Most notable has been the Heritage Foundation’s promotion of conservative economic programs. They wrote the incoming Reagan administration’s policy guide, Mandate for Change, that advocated for the elimination of Food Stamps, Medicare, child nutrition assistance, farm assistance, legal services for the poor and the repeal of a $1,000 tax exemption for the elderly. Heritage’s current director is Ed Feulner. Feulner has been a member of numerous organizations that have supported dictatorships throughout the world. He is a member of the World Anti-Communist League (WACL), which has toes to several death squads in Latin America and the Free Congress Foundation, which is another recipient of DeVos Foundation money.

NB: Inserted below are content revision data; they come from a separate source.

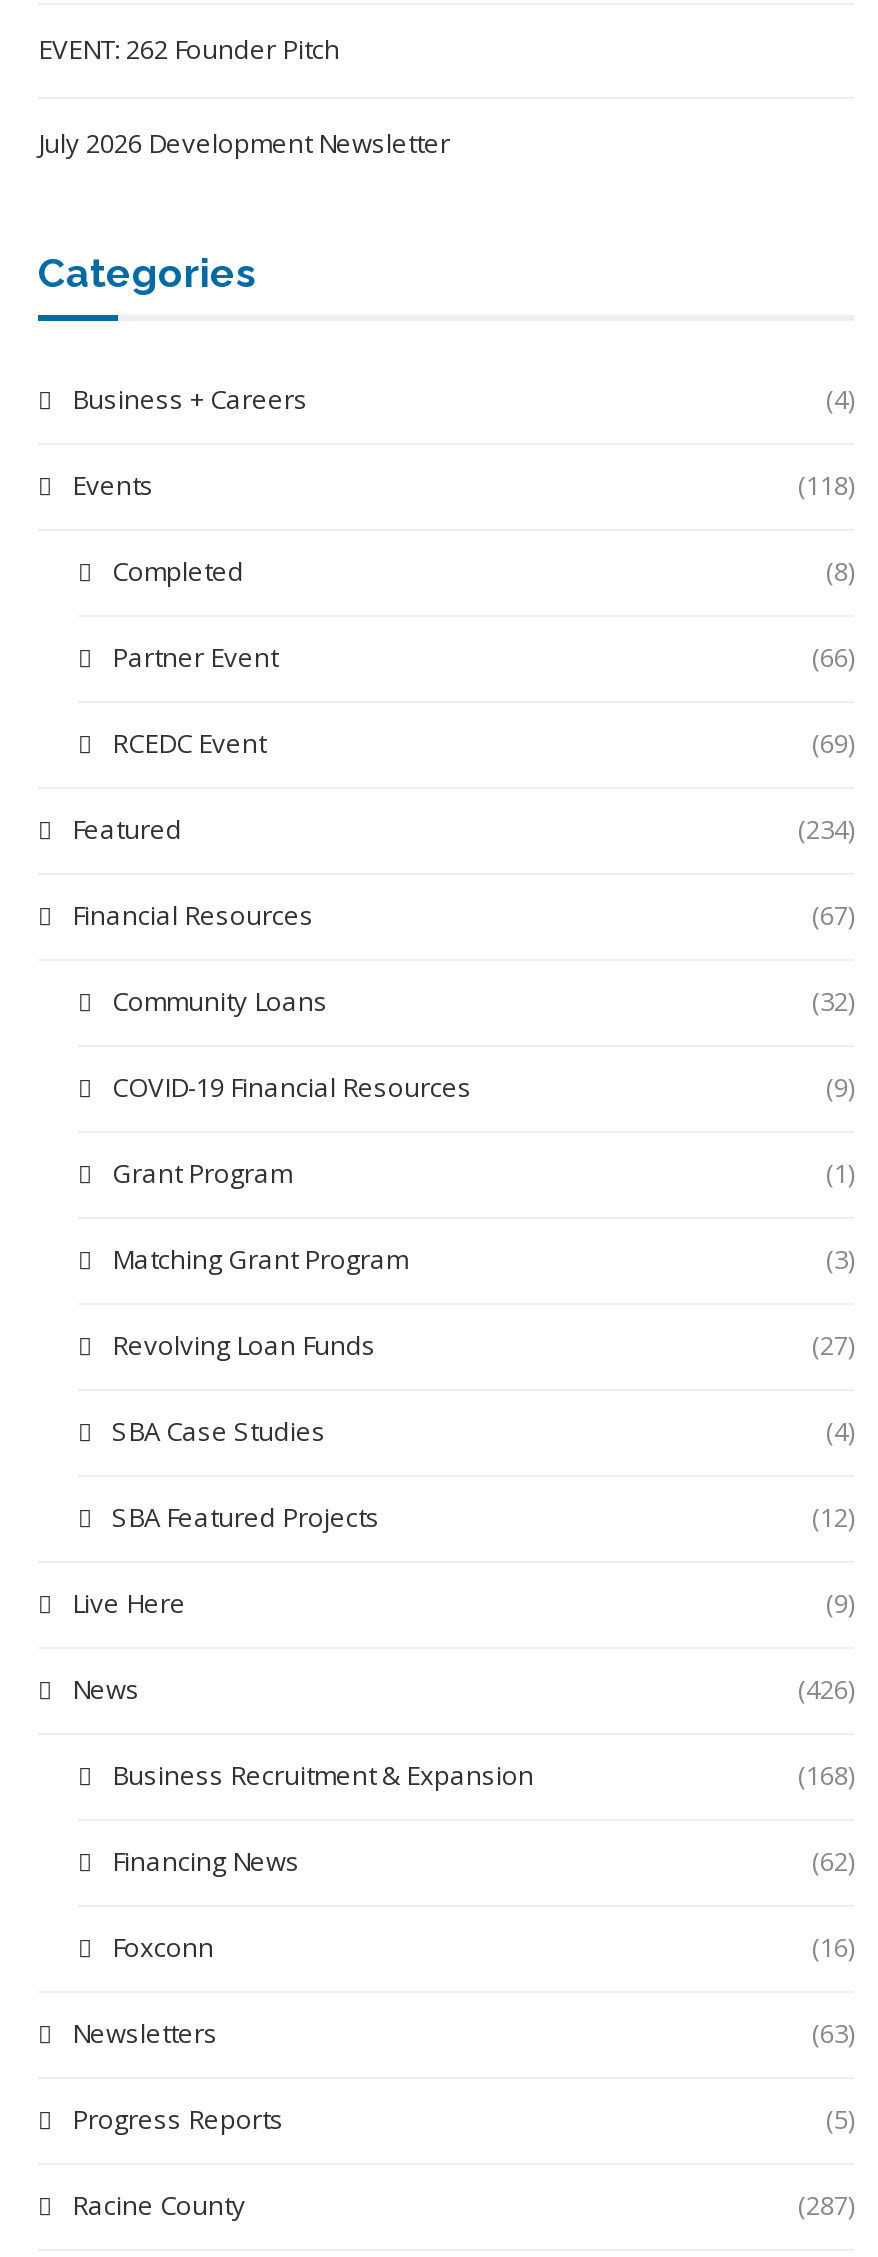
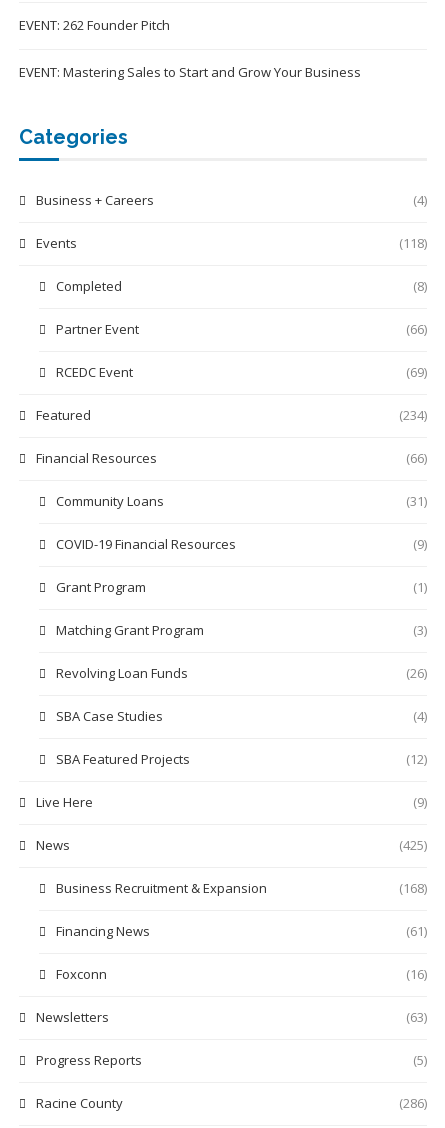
- July 2026 Development Newsletter
+ EVENT: Mastering Sales to Start and Grow Your Business

- (67)
+ (66)

- (32)
+ (31)

- (27)
+ (26)

- (426)
+ (425)

- (62)
+ (61)

- (287)
+ (286)
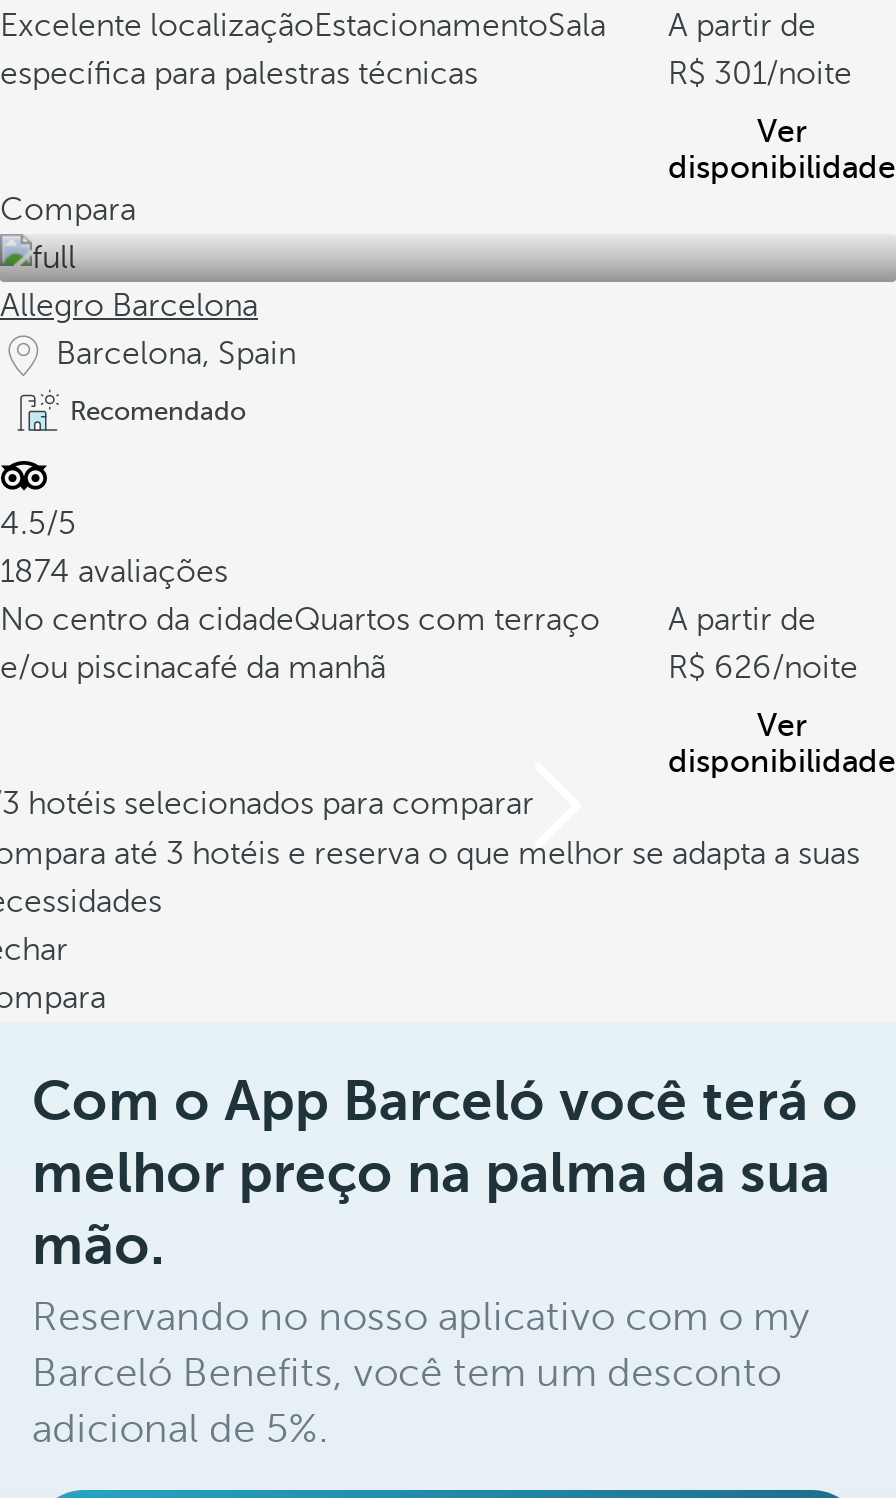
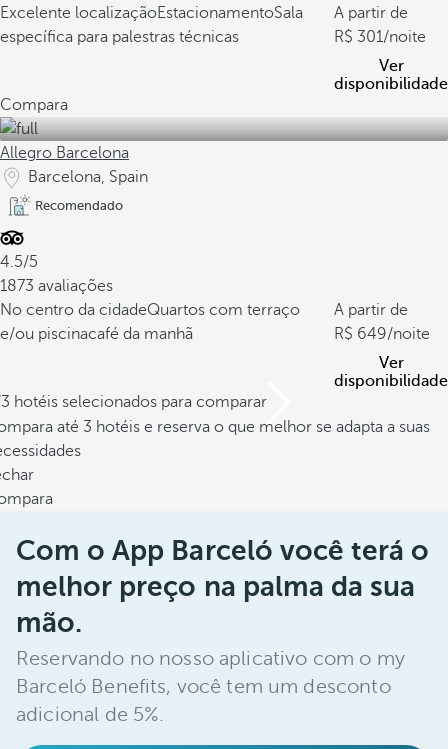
- 1874 avaliações
+ 1873 avaliações

- 626/noite
+ 649/noite
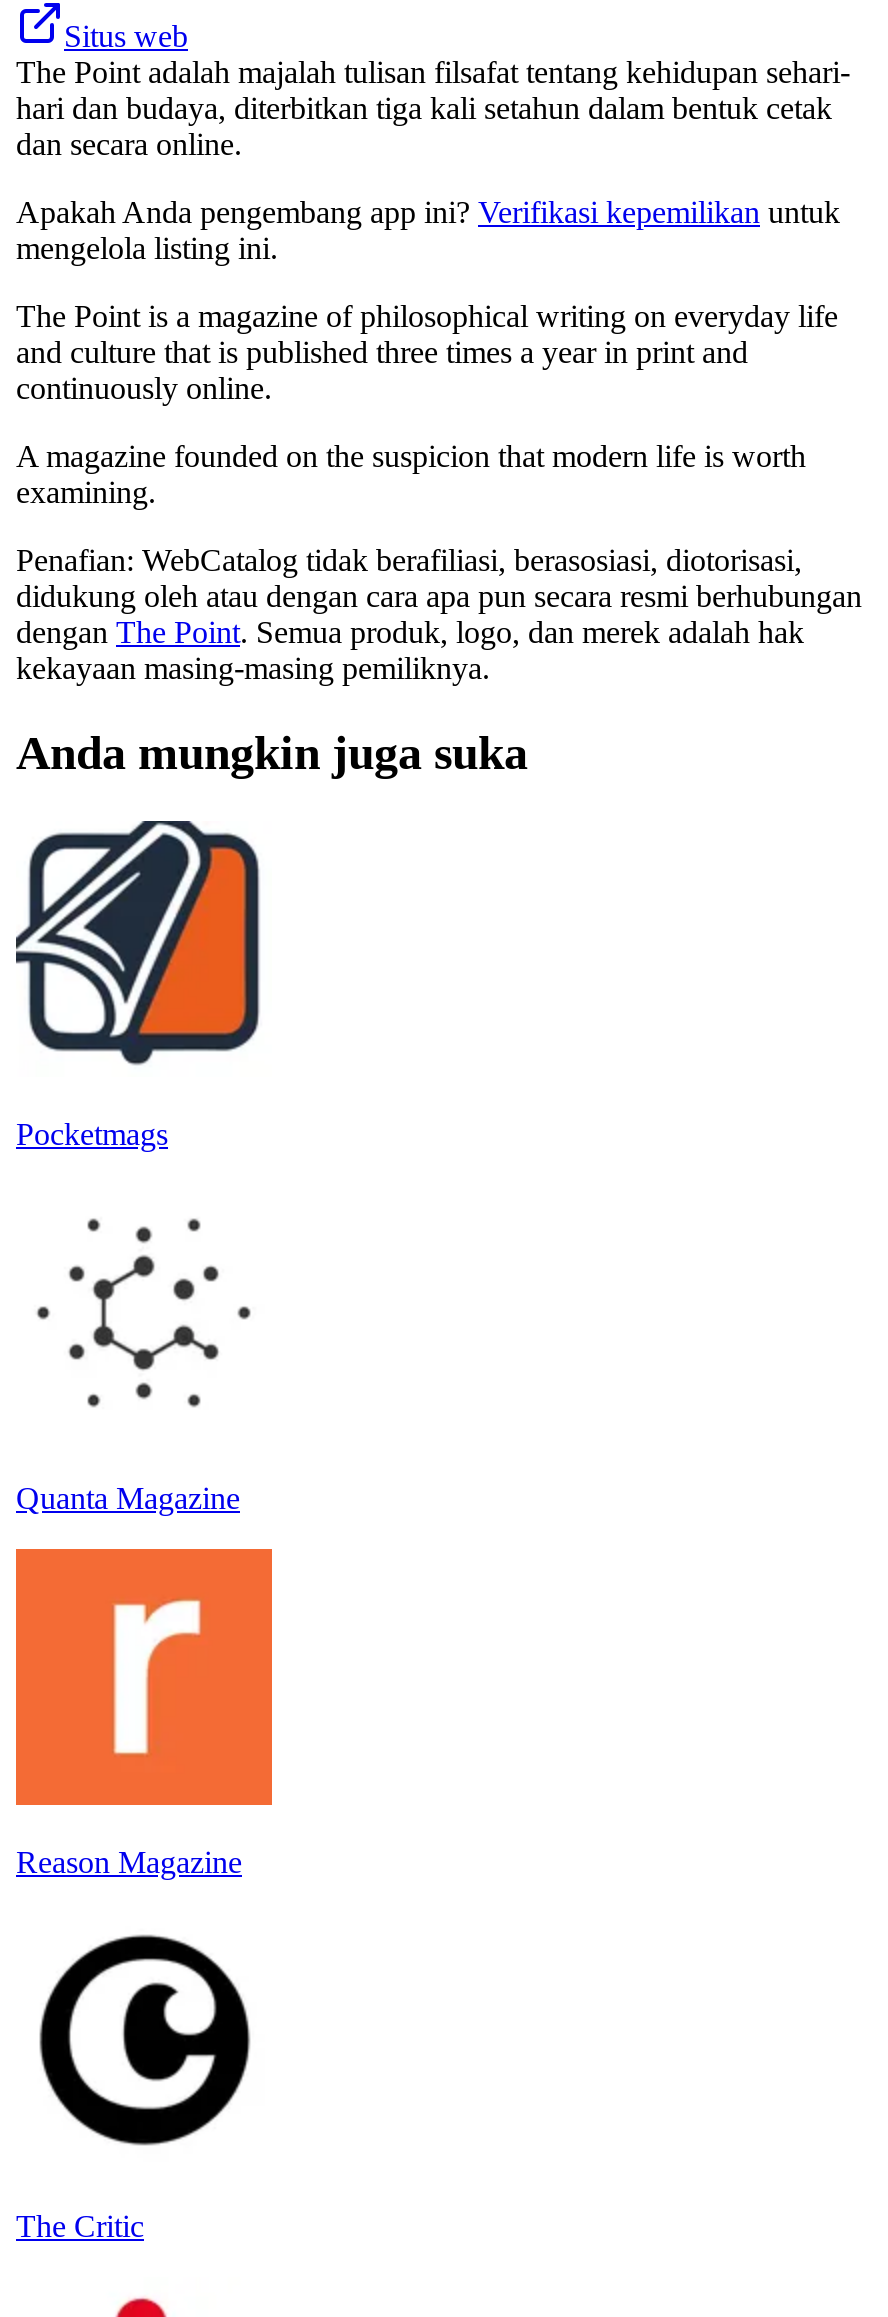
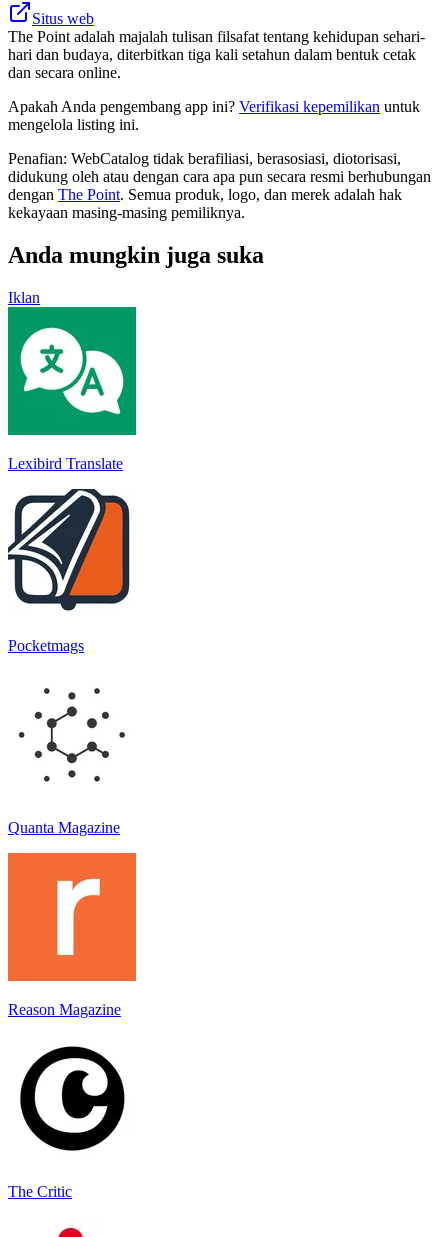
- The Point is a magazine of philosophical writing on everyday life
- and culture that is published three times a year in print and
- continuously online.
- A magazine founded on the suspicion that modern life is worth
- examining.

moved up: Penafian: WebCatalog tidak berafiliasi, berasosiasi, diotorisasi, | didukung oleh atau dengan cara apa pun secara resmi berhubungan | dengan The Point. Semua produk, logo, dan merek adalah hak | kekayaan masing-masing pemiliknya. | Anda mungkin juga suka

+ [image]
+ Lexibird Translate

+ Iklan
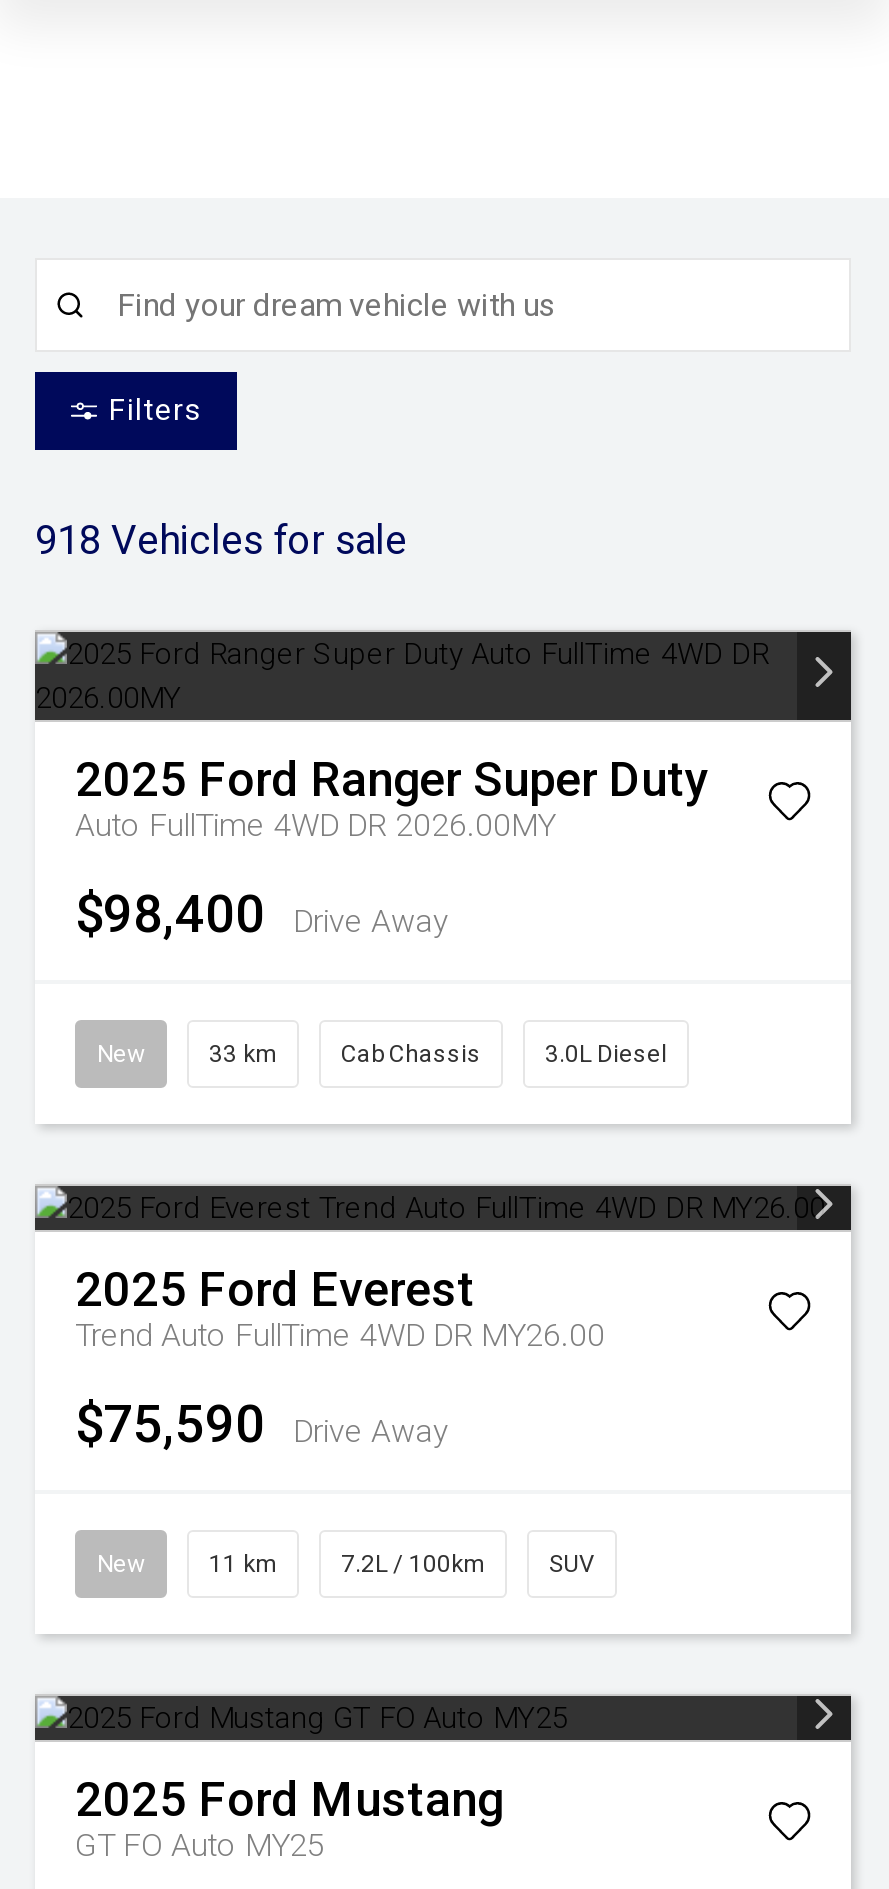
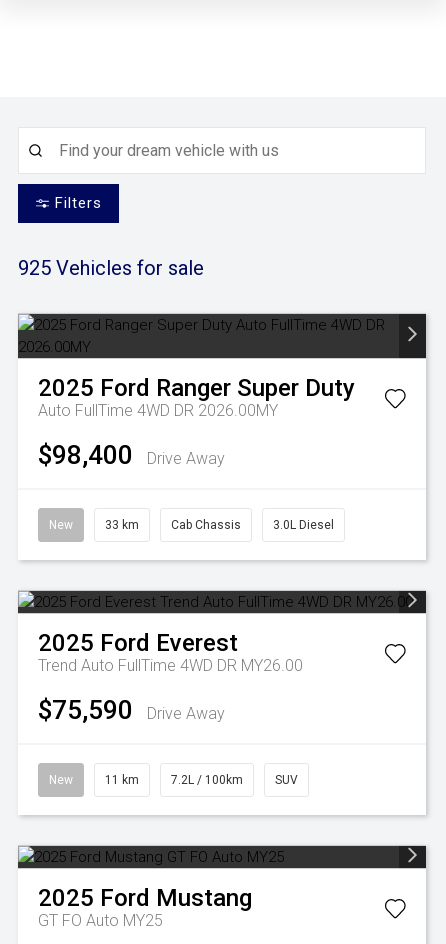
- 918 Vehicles for sale
+ 925 Vehicles for sale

Free Congress Foundation, Council for National Policy & the Conservative Caucus
These three organizations have missions and board members that overlap. Rich DeVos even served as a board member of the Council for National Policy (CPN) at one time. All three groups have supported US foreign policies that have resulter in the deaths of thousands of innocent civilians. The Free Congress Foundation (FCF) actively supported the Contra terrorist forces in the 1980s in Central America, the Chilean dictator Augusto Pinochet and Islamic fundamentalist groups in Afghanistan, all of which committed massive atrocities against civilians in the 1980s. According to author Russ Bellant, FCF’s Paul Weyrich has also involved the organization in the World Anti-Communist League, CIA covert actions and support for Eastern European Nazi collaborators.
The CNP is an organization made up of people like former drug and gun runner Oliver North and R.J. Rushdoony, a Christian Reconstructionist who believes that children should be given the death penalty for disobeying their parents. This group chastised the reagan administration in the 1980s for not being supportive enough of the South African Apartheid government. One board member, Don McAlvany, while on a trip to South Africa in 1989, suggested that someone might want to kill Archbishop Tutu. In the US, the CNP promotes the theories of groups like the Pioneer Fund that believes that Blacks are genetically inferior to Whites.
The Conservative Caucus (CC) is headed by Howard Phillips, who has for years maintained close ties to the John Birch Society. The CC has been involved in many of the same causes as the CNP and the FCF, but one country’s politics has been dear to them for years.
Angola has been at the center of the CC’s foreign policy concerns for years. CC has backed the terrorist Jonas Savimbi, leader of the group UNITA. UNITA has one of the worst human rights records in all of Africa, according to both Amnesty International and Africa Watch, and has been a political tool of numerous US administrations from Reagan until today. Phillips and the CC have been lobbying Congress for years in favor of UNITA.
Other noted recipients of the “untold million” from the DeVos and Van Andel Foundations are Hillsale College. The President of Hillsdale College, George Roche, also sits on the advisory board of the US affiliate of the World Anti-Communist League. This educational institution has hosted forums with speakers such as Manuel Ayau, a member of Guatemala’s Amigos del Pais, a group linked to the death squads in Guatemala.
Hillsdale also houses the late John Bircher Clarence Manion’s tape collection, with lectures from former Nicaraguan Dictator Anastasio Somoza Hillsdale’s magazine, Imprimis, provides a forum for anti-minority views. In one issue they gave space to the director of English Only (another DeVos and Van Andel Foundation recipient) to condemn advocates of cultural diversity and bilingual education. This compliments foundation money that goes to TEACH Michigan and the Mackinac Center for Public Policy, which are militantly anti-Public Education groups.
This is only a sampling of the groups that both the DeVos and Van Andel Foundations have contributed to. Even if a small dose of this information had appeared in the GR Press, at least the public would have more to go on before the Amway co-founders were given sainthood.